Whenever a line below mentions the word "Haoshi", that line should be copied.
START Data listing
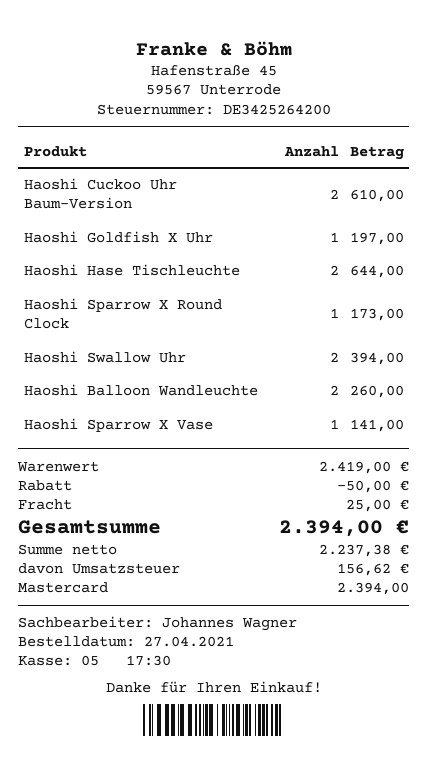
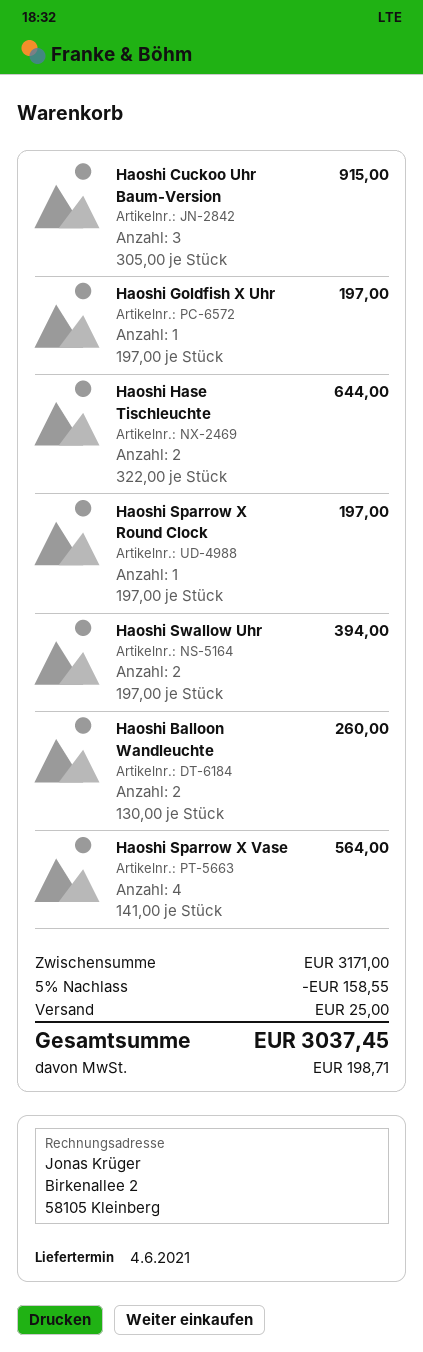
Haoshi Cuckoo Uhr Baum-Version: 2 for 610.00 -> 3 for 915.00
Haoshi Sparrow X Round Clock: 1 for 173.00 -> 1 for 197.00
Haoshi Sparrow X Vase: 1 for 141.00 -> 4 for 564.00
subtotal: 2419.00 -> 3171.00
discount: 50.00 -> 158.55
tax: 156.62 -> 198.71
total: 2394.00 -> 3037.45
END Data listing
| Answer box |
Haoshi Cuckoo Uhr Baum-Version: 2 for 610.00 -> 3 for 915.00
Haoshi Sparrow X Round Clock: 1 for 173.00 -> 1 for 197.00
Haoshi Sparrow X Vase: 1 for 141.00 -> 4 for 564.00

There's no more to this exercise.